El español Aurelio Garzón del Camino, traductor de todo Balzac en México en los años sesenta del siglo pasado –10 mil 650 páginas de la Comedia humana en dieciséis tomos– le contó alguna vez en una entrevista al conocido crítico mexicano Emmanuel Carballo: “Leí y estudié a Balzac. Sin embargo, le aseguro, sólo cuando lo traduje le comprendí más o menos a fondo. Traducir es conocer de forma distinta y más profundamente a un autor. Las dificultades con las que uno tropieza son, a menudo, las dificultades con las que tropezó el propio autor.

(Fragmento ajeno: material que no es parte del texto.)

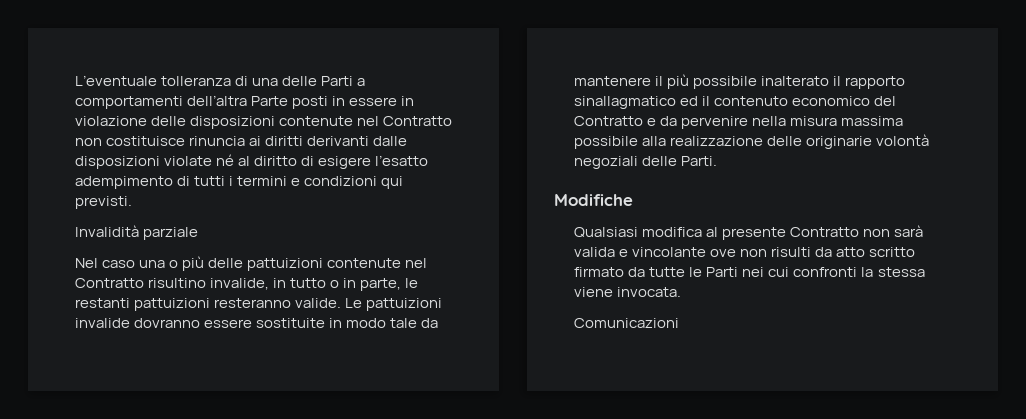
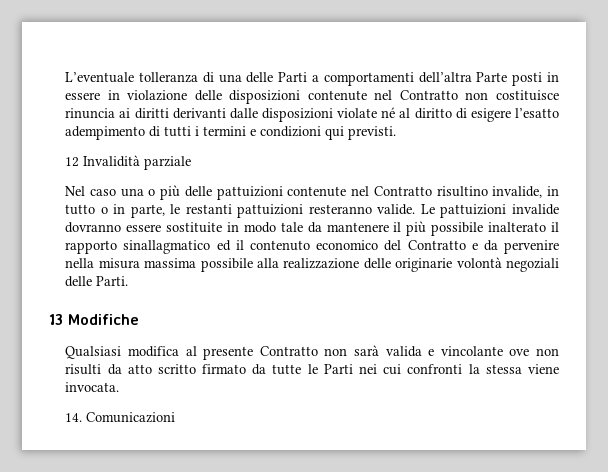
- Invalidità parziale
+ 12 Invalidità parziale
- Modifiche
+ 13 Modifiche
- Comunicazioni
+ 14. Comunicazioni

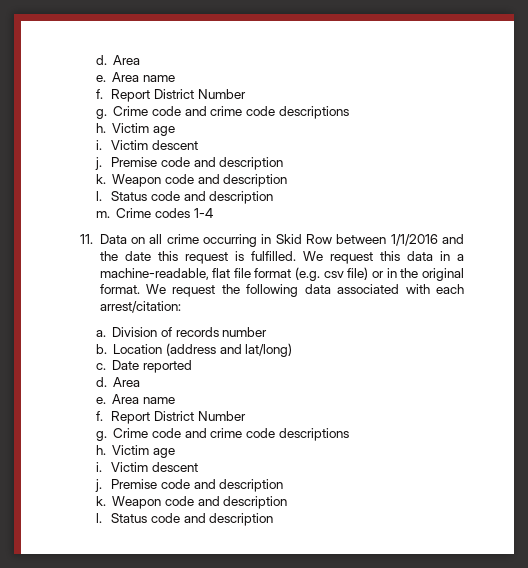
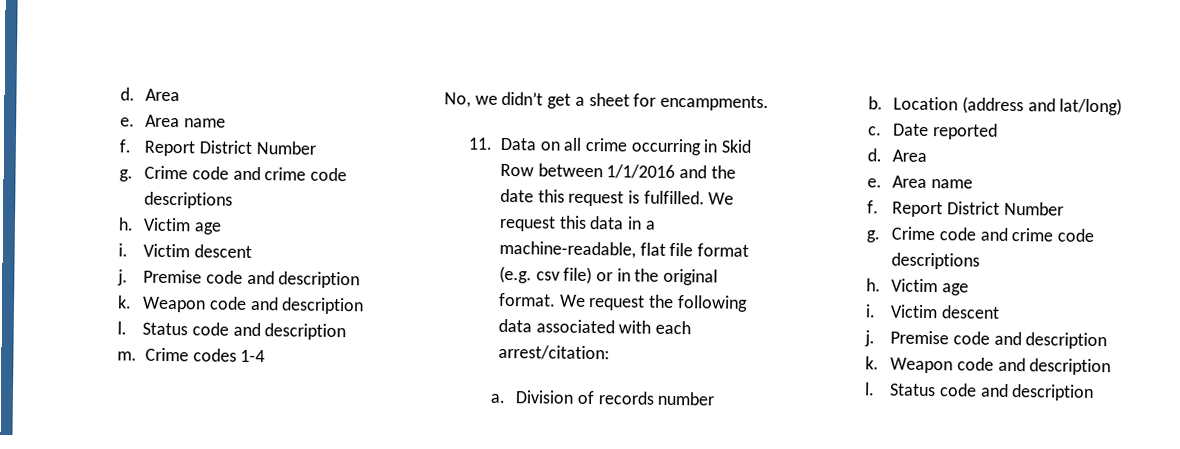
+ No, we didn’t get a sheet for encampments.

El traductor revive (goza y sufre) el proceso de la creación de una obra.” Esta idea acerca misteriosa y mágicamente al traductor de Balzac en México a un autor italiano del que quizás Garzón del Camino jamás escuchó hablar: Gesualdo Bufalino, quien construyó el enunciado más sorprendente y bello que he leído sobre la condición del que traduce: “El traductor es evidentemente el único auténtico lector de un texto. Por cierto más que cualquier crítico, quizás más que el propio autor. Porque de un texto el crítico es solamente el cortejante ocasional, el autor, el padre y el marido, mientras que el traductor es el amante”.
Complicada y discutida la labor de los traductores. Los traductores de poesía –he recordado el michoacano Neftalí Coria– “son los copistas de la música en su sonoridad primigenia, son como los locos que traducen lo que han dicho las flautas y las abejas: siempre están atendiendo al aire”. Tal vez la traducción sustentable sea aquella que esos locos intentan extraer de la música de esas flautas y abejas, música que llega fresca, legible y disfrutable a cada nueva lengua a la que es trasladada.